(MATERIALS PROVIDED begins)

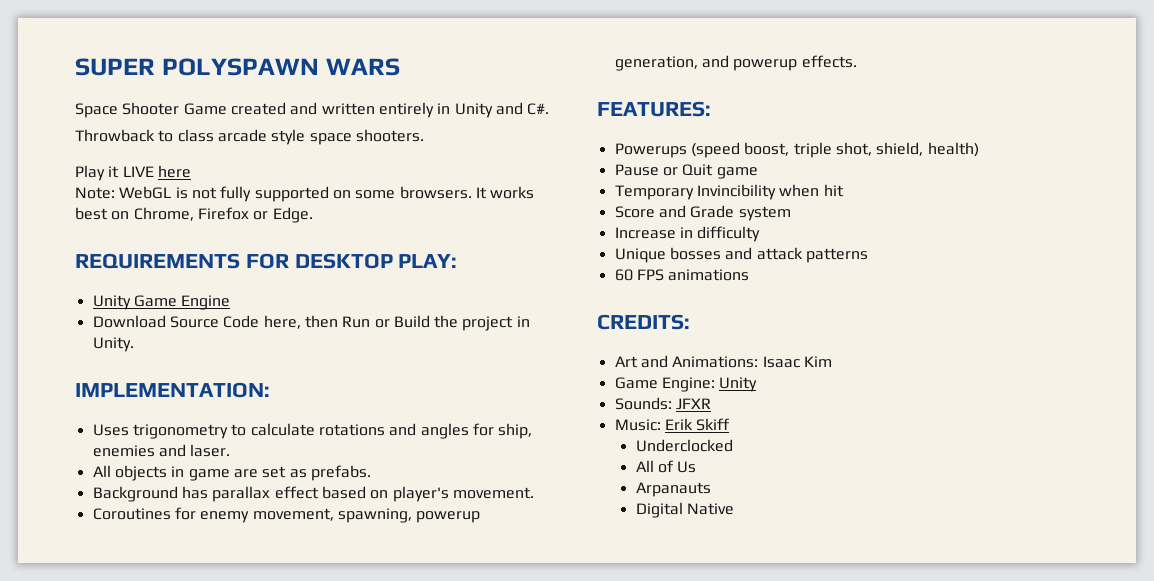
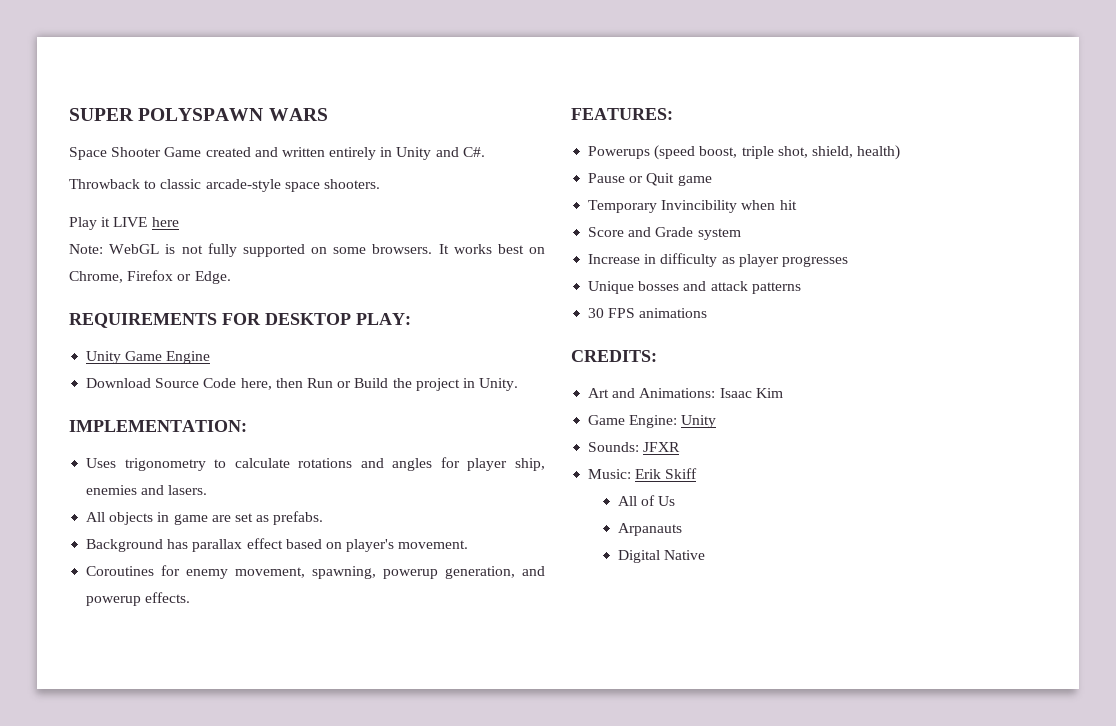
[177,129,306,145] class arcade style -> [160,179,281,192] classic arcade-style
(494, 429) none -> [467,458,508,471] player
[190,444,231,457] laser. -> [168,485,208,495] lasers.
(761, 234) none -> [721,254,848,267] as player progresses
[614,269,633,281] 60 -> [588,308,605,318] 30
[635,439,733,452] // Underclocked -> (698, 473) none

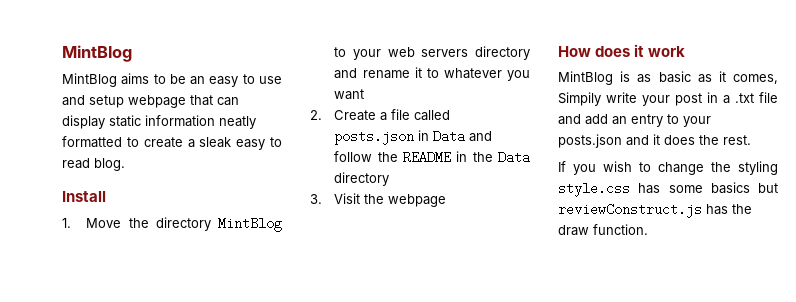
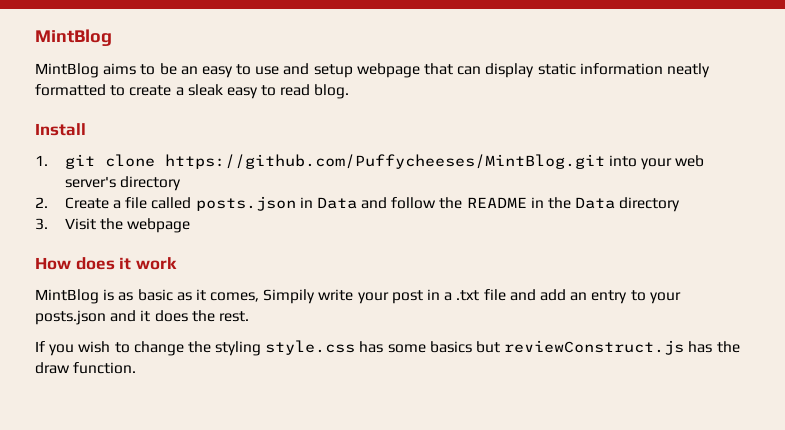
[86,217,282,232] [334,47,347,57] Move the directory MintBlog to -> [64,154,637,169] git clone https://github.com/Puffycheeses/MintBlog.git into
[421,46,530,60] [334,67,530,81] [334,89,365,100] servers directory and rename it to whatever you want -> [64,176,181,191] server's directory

(MATERIALS PROVIDED ends)

#### WHAT THE TASK REQUIRES:
Print the material in full and exactly, minus the pictures.

#### WRITTEN ANSWER:
[177,129,306,145] class arcade style -> [160,179,281,192] classic arcade-style
(494, 429) none -> [467,458,508,471] player
[190,444,231,457] laser. -> [168,485,208,495] lasers.
(761, 234) none -> [721,254,848,267] as player progresses
[614,269,633,281] 60 -> [588,308,605,318] 30
[635,439,733,452] // Underclocked -> (698, 473) none

[86,217,282,232] [334,47,347,57] Move the directory MintBlog to -> [64,154,637,169] git clone https://github.com/Puffycheeses/MintBlog.git into
[421,46,530,60] [334,67,530,81] [334,89,365,100] servers directory and rename it to whatever you want -> [64,176,181,191] server's directory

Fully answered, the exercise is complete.